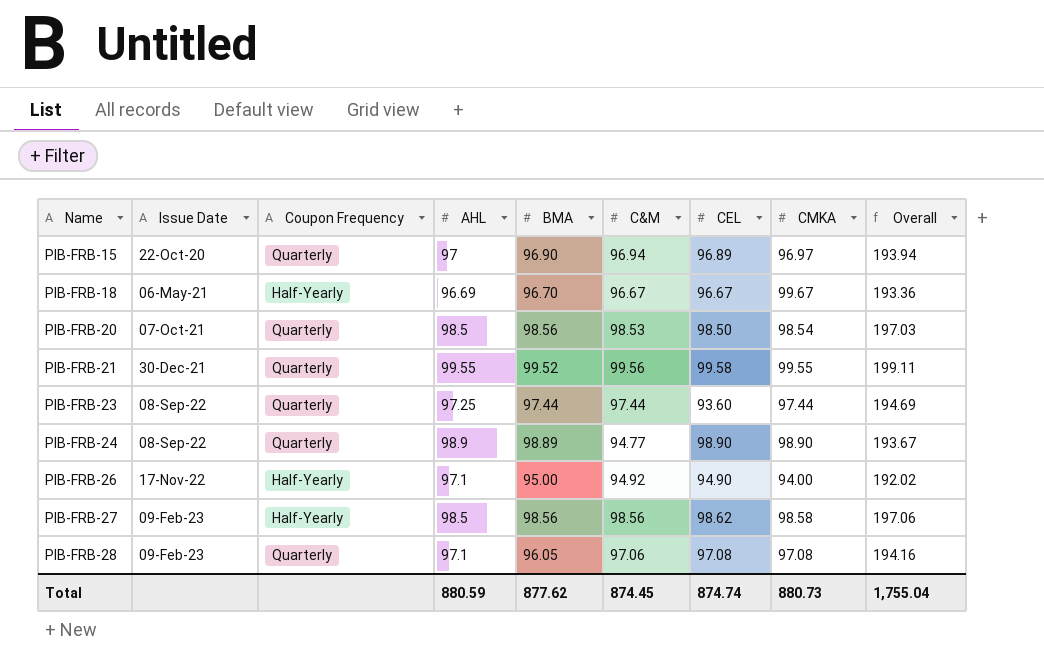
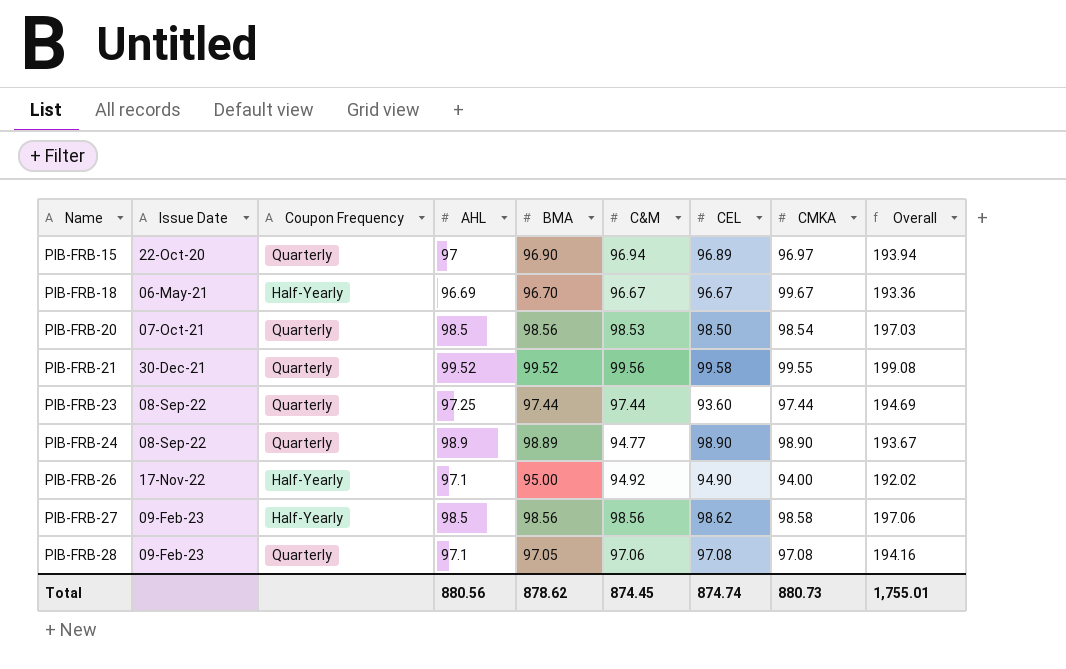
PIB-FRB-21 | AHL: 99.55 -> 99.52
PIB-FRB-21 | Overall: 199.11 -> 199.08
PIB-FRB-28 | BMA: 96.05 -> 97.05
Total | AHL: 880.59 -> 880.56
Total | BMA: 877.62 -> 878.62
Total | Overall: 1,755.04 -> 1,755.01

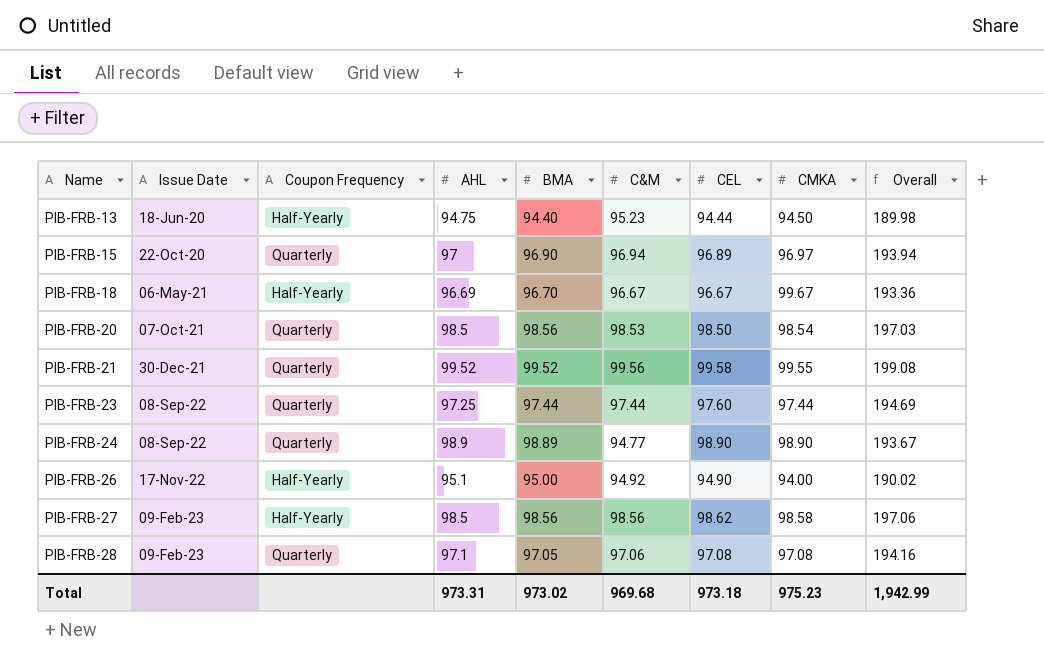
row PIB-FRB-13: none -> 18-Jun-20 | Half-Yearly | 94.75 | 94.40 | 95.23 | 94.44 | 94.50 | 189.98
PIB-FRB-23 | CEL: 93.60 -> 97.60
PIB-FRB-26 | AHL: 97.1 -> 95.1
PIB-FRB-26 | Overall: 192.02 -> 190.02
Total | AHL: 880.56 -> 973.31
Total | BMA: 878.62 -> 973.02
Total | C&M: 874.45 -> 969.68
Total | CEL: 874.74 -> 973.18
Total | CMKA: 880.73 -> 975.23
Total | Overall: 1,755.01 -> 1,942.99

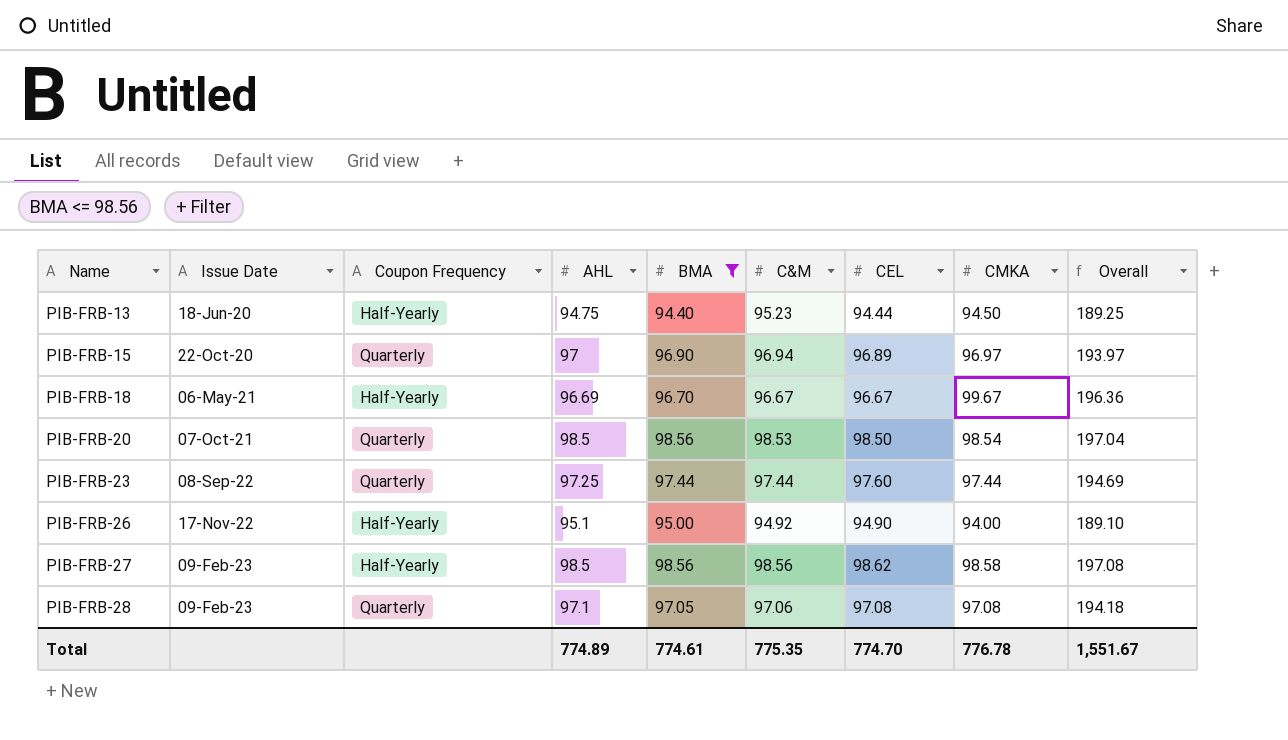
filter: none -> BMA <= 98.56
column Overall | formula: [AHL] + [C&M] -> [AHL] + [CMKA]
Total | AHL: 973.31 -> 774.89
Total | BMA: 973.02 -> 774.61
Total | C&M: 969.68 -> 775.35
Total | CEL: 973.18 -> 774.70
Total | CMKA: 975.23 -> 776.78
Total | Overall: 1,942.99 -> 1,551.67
--
● WHAT IS BEING ASKED
From the line holding "PIB-FRB-23 | CEL: 93.60 -> 97.60" to the line holding "filter: none -> BMA <= 98.56", both included, retype the entries above exactly and drop the pictures.

● RESPONSE TO THE TASK
PIB-FRB-23 | CEL: 93.60 -> 97.60
PIB-FRB-26 | AHL: 97.1 -> 95.1
PIB-FRB-26 | Overall: 192.02 -> 190.02
Total | AHL: 880.56 -> 973.31
Total | BMA: 878.62 -> 973.02
Total | C&M: 874.45 -> 969.68
Total | CEL: 874.74 -> 973.18
Total | CMKA: 880.73 -> 975.23
Total | Overall: 1,755.01 -> 1,942.99

filter: none -> BMA <= 98.56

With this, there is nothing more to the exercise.